■ **Task statement**: Write out, without any change, the lines in the material below that run from the line with "shipping method: standard -> FedEx" through the line with "Spacedye Slimracerback Cropped: 2", both included.

■ **Given entries**:
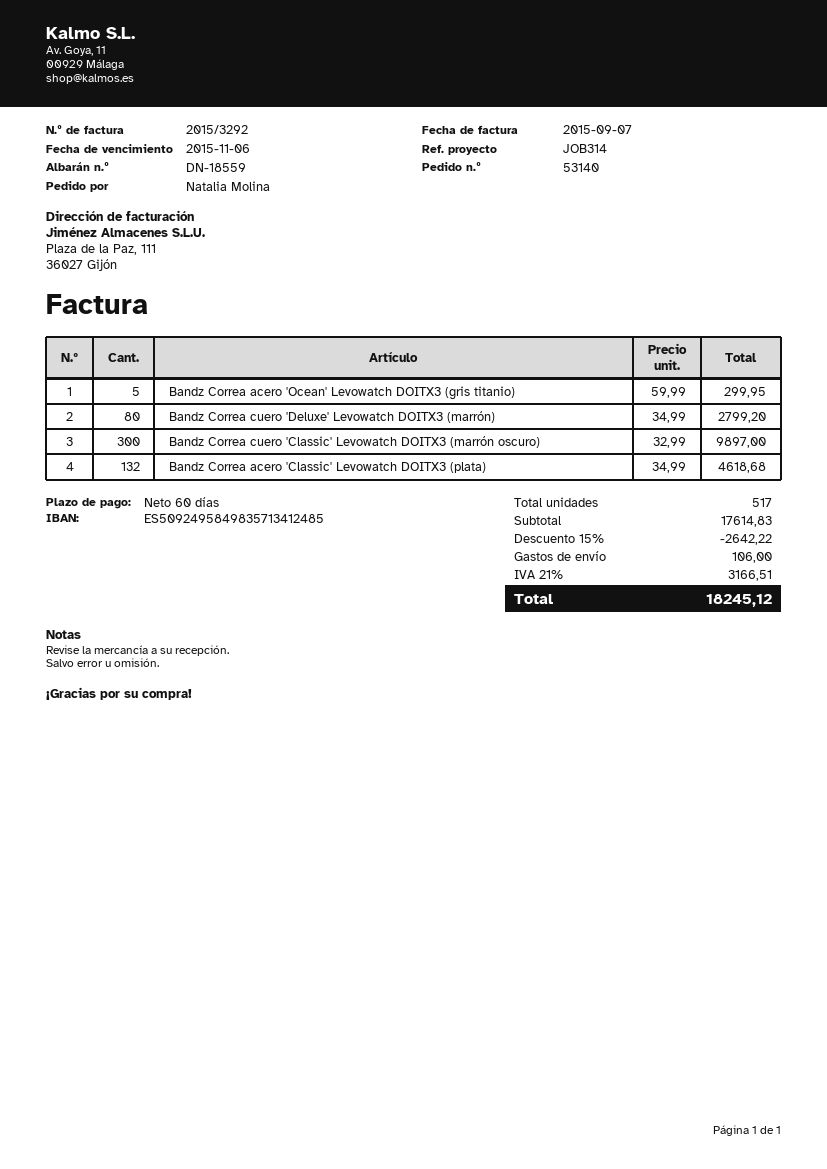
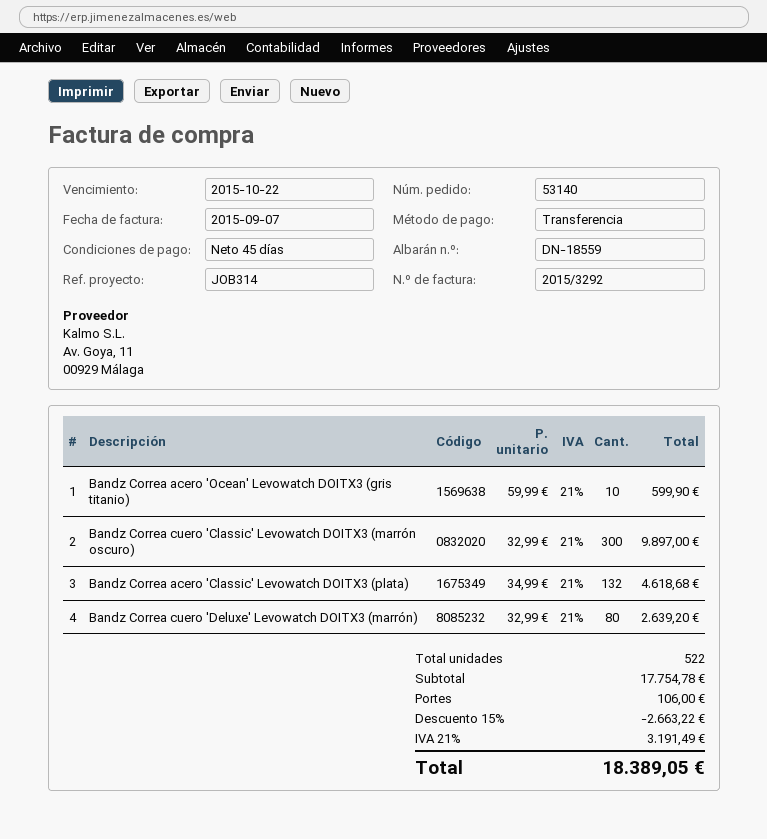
payment terms: 60 days -> 45 days
due date: 2015-11-06 -> 2015-10-22
Bandz Correa acero 'Ocean' Levowatch DOITX3 (gris titanio): 5 x 59.99 = 299.95 -> 10 x 59.99 = 599.90
Bandz Correa cuero 'Deluxe' Levowatch DOITX3 (marrón): 80 x 34.99 = 2799.20 -> 80 x 32.99 = 2639.20
total quantity: 517 -> 522
subtotal: 17614.83 -> 17754.78
discount: 15% = 2642.22 -> 15% = 2663.22
tax: 21% = 3166.51 -> 21% = 3191.49
total: 18245.12 -> 18389.05

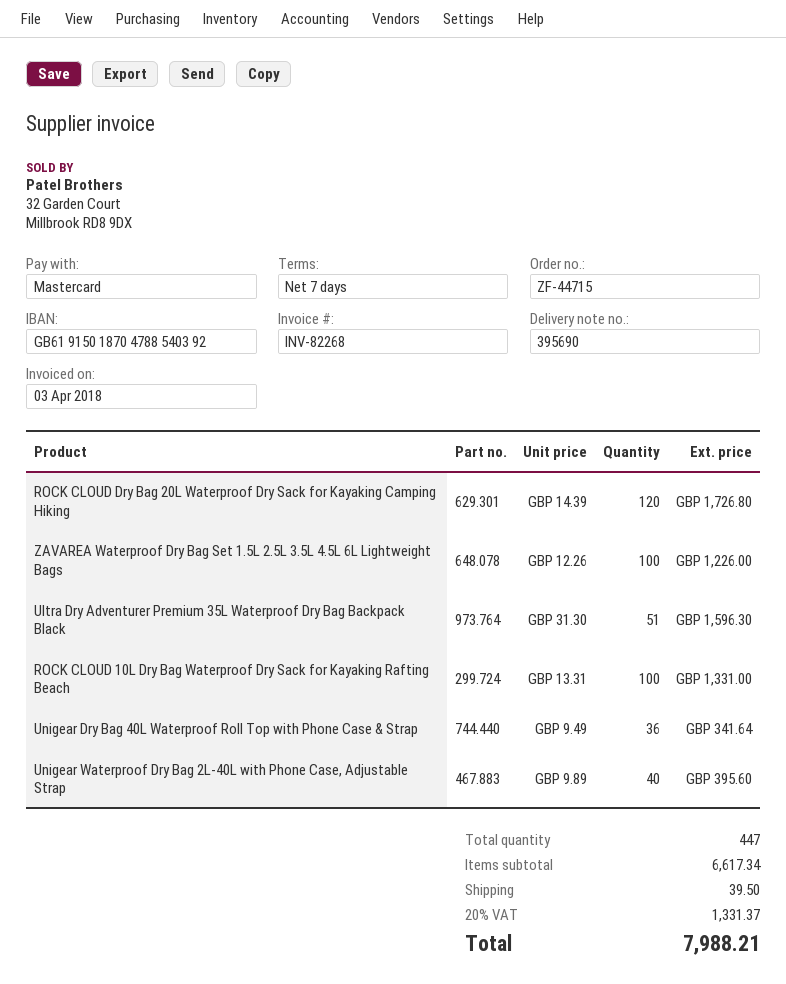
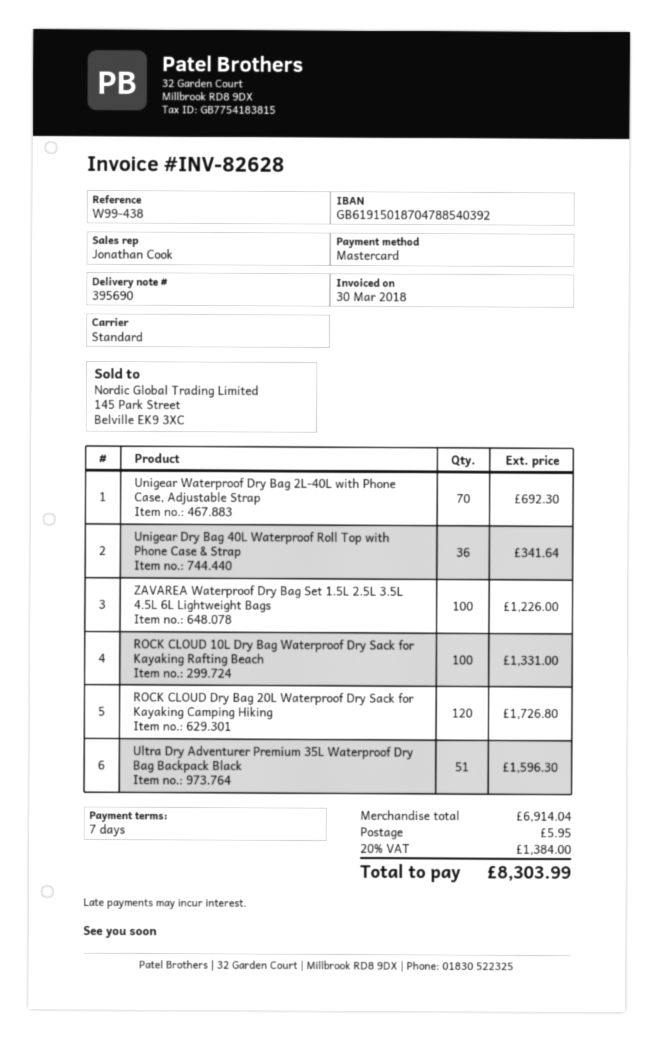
invoice number: INV-82268 -> INV-82628
invoice date: 2018-04-03 -> 2018-03-30
Unigear Waterproof Dry Bag 2L-40L with Phone Case, Adjustable Strap: 40 for 395.60 -> 70 for 692.30
subtotal: 6617.34 -> 6914.04
shipping: 39.50 -> 5.95
tax: 20% = 1331.37 -> 20% = 1384.00
total: 7988.21 -> 8303.99

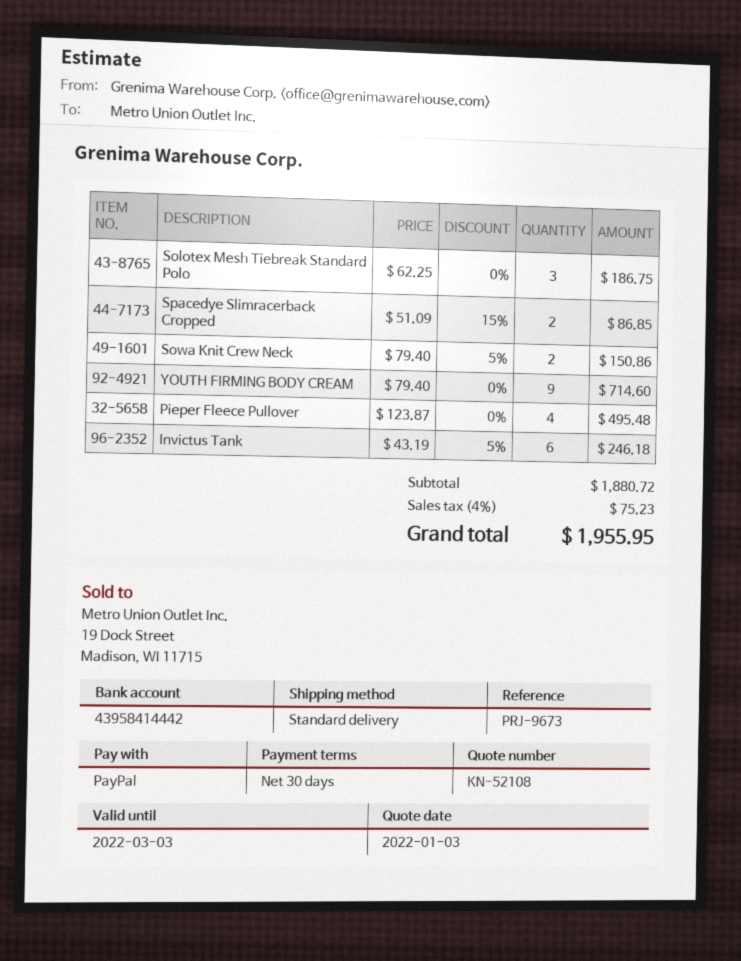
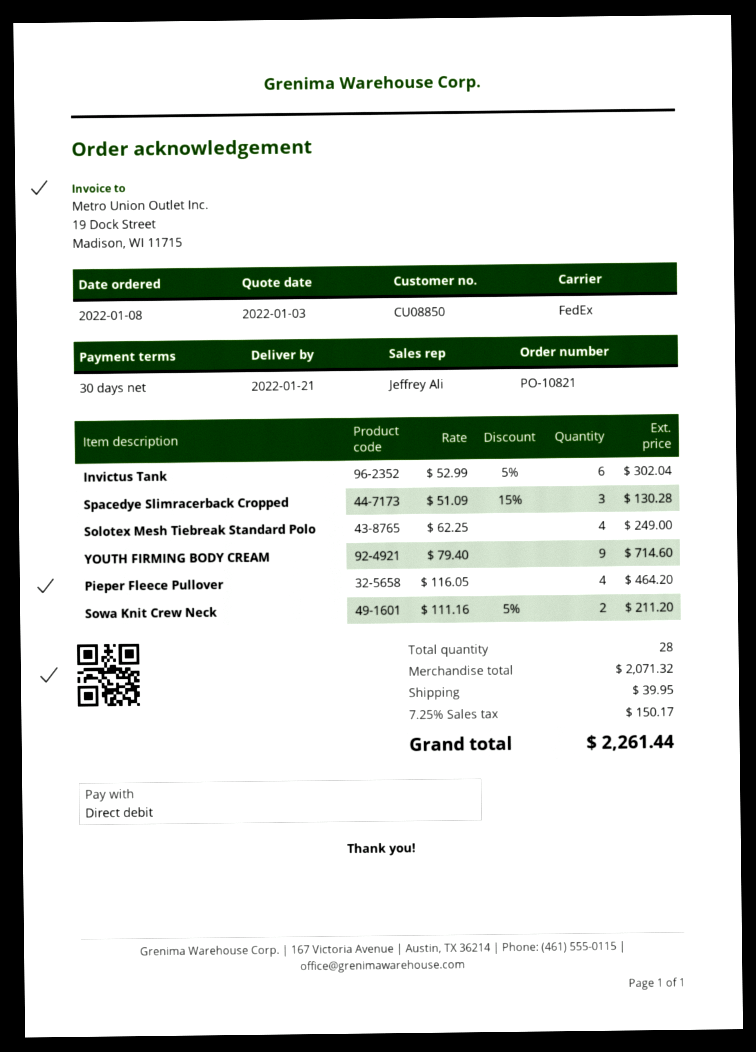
payment method: PayPal -> direct debit
shipping method: standard -> FedEx
Solotex Mesh Tiebreak Standard Polo: 3 x 62.25 = 186.75 -> 4 x 62.25 = 249.00
Spacedye Slimracerback Cropped: 2 x 51.09 - 15% = 86.85 -> 3 x 51.09 - 15% = 130.28
Sowa Knit Crew Neck: 2 x 79.40 - 5% = 150.86 -> 2 x 111.16 - 5% = 211.20
Pieper Fleece Pullover: 4 x 123.87 = 495.48 -> 4 x 116.05 = 464.20
Invictus Tank: 6 x 43.19 - 5% = 246.18 -> 6 x 52.99 - 5% = 302.04
subtotal: 1880.72 -> 2071.32
shipping: none -> 39.95
tax: 4% = 75.23 -> 7.25% = 150.17
total: 1955.95 -> 2261.44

■ **Answer space**:
shipping method: standard -> FedEx
Solotex Mesh Tiebreak Standard Polo: 3 x 62.25 = 186.75 -> 4 x 62.25 = 249.00
Spacedye Slimracerback Cropped: 2 x 51.09 - 15% = 86.85 -> 3 x 51.09 - 15% = 130.28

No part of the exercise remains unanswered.